Please transcribe all of the entries exactly, leaving out any images.

Recorded data:
--------------------------------------------------
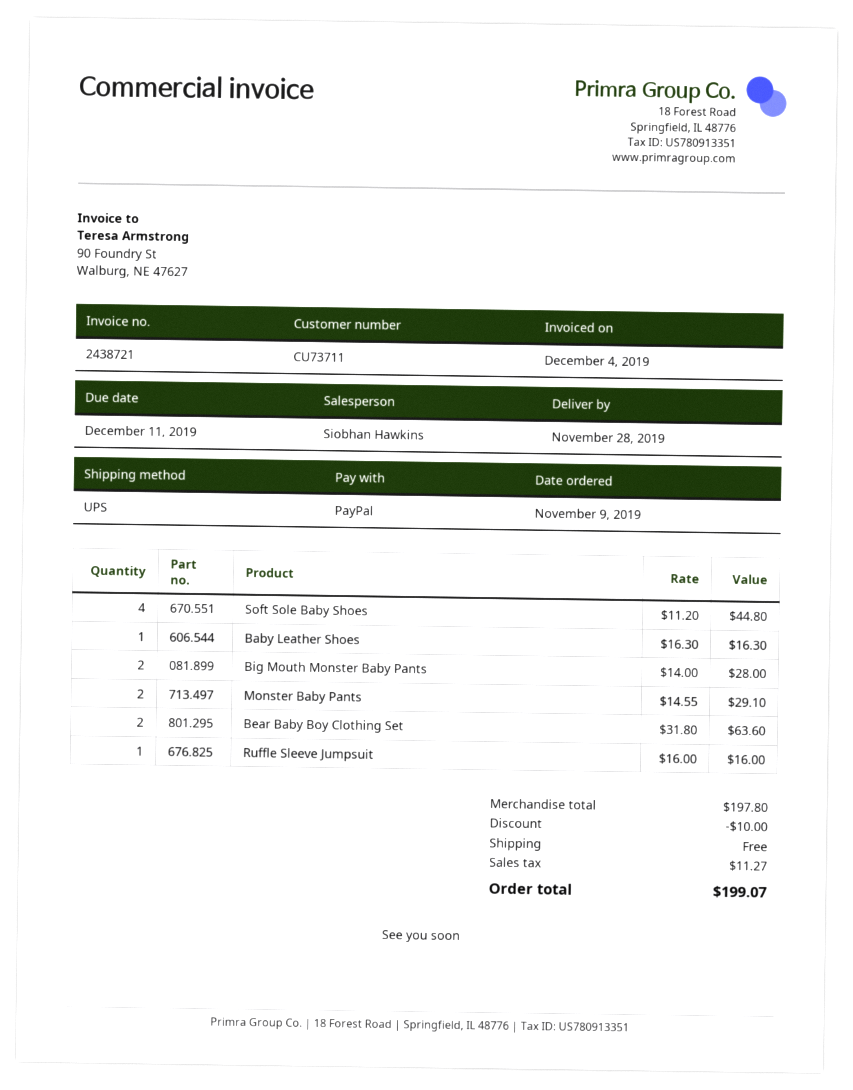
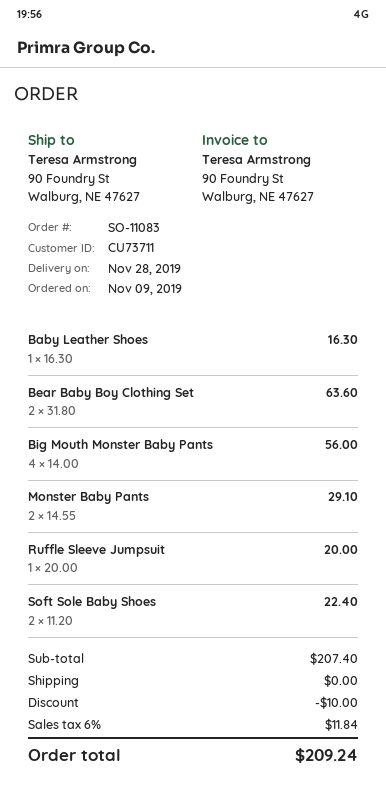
Soft Sole Baby Shoes: 4 x 11.20 = 44.80 -> 2 x 11.20 = 22.40
Big Mouth Monster Baby Pants: 2 x 14.00 = 28.00 -> 4 x 14.00 = 56.00
Ruffle Sleeve Jumpsuit: 1 x 16.00 = 16.00 -> 1 x 20.00 = 20.00
subtotal: 197.80 -> 207.40
tax: 11.27 -> 11.84
total: 199.07 -> 209.24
--------------------------------------------------
RESPONSE BELOW:
Soft Sole Baby Shoes: 4 x 11.20 = 44.80 -> 2 x 11.20 = 22.40
Big Mouth Monster Baby Pants: 2 x 14.00 = 28.00 -> 4 x 14.00 = 56.00
Ruffle Sleeve Jumpsuit: 1 x 16.00 = 16.00 -> 1 x 20.00 = 20.00
subtotal: 197.80 -> 207.40
tax: 11.27 -> 11.84
total: 199.07 -> 209.24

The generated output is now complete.